If you would give these bytes to any other system, they would never be able to
decode them as UTF-8.
Sven
On 30 Nov 2010, at 08:46, Philippe Marschall wrote:
> On 11/29/2010 03:23 PM, Sven Van Caekenberghe wrote:
>> Hi,
>>
>> TextConverter and its subclasses seem to break the contract of
>> #nextFromStream: and #nextPut:toStream: when the stream #isBinary. Consider
>> the following two examples:
>>
>> ByteArray streamContents: [ :stream | | encoder |
>> encoder := UTF8TextConverter new.
>> 'élève en français' do: [ :each | encoder nextPut: each toStream:
>> stream ] ].
>>
>> #[233 108 232 118 101 32 101 110 32 102 114 97 110 231 97 105 115]
>>
>> (String streamContents: [ :stream | | encoder |
>> encoder := UTF8TextConverter new.
>> 'élève en français' do: [ :each | encoder nextPut: each toStream:
>> stream ] ]) asByteArray.
>>
>> #[195 169 108 195 168 118 101 32 101 110 32 102 114 97 110 195 167 97 105
>> 115]
>>
>> The first answer is incorrect, the second is correct (as far as I understand
>> it).
>
> I would agree.
>
>> This is apparently on purpose, from the implementation of, for example,
>> UTF8TextConverter>>#nextPut:toStream:
>>
>> nextPut: aCharacter toStream: aStream
>> | leadingChar nBytes mask shift ucs2code |
>> aStream isBinary ifTrue: [^aCharacter storeBinaryOn: aStream].
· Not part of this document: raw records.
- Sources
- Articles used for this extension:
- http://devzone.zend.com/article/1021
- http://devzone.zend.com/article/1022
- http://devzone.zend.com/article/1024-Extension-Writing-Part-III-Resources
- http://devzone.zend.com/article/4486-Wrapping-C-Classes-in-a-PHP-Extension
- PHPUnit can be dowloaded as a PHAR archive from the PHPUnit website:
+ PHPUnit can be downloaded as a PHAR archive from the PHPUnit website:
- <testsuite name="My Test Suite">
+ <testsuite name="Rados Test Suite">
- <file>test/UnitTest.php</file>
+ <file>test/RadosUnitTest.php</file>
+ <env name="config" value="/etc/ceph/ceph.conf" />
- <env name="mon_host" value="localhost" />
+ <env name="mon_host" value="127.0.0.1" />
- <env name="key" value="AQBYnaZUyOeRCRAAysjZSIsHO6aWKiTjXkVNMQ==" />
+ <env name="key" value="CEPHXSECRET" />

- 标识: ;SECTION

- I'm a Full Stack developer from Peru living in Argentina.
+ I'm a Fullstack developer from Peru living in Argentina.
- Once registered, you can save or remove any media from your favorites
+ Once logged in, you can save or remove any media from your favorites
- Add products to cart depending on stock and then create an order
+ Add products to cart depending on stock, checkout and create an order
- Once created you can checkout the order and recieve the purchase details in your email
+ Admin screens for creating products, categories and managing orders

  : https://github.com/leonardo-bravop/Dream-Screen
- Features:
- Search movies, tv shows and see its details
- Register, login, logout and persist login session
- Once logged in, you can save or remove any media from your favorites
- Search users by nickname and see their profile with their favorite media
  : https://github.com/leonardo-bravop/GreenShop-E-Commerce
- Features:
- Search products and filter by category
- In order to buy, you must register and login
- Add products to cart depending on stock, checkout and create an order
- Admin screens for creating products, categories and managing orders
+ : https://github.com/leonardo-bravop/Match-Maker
>> leadingChar := aCharacter leadingChar.
>> (leadingChar = 0 and: [aCharacter asciiValue < 128]) ifTrue: [
>> aStream basicNextPut: aCharacter.
>> ^ aStream.
>> ].
>>
>> "leadingChar > 3 ifTrue: [^ aStream]."
>>
>> ucs2code := aCharacter asUnicode.
>> ucs2code ifNil: [^ aStream].
>>
>> nBytes := ucs2code highBit + 3 // 5.
>> mask := #(128 192 224 240 248 252 254 255) at: nBytes.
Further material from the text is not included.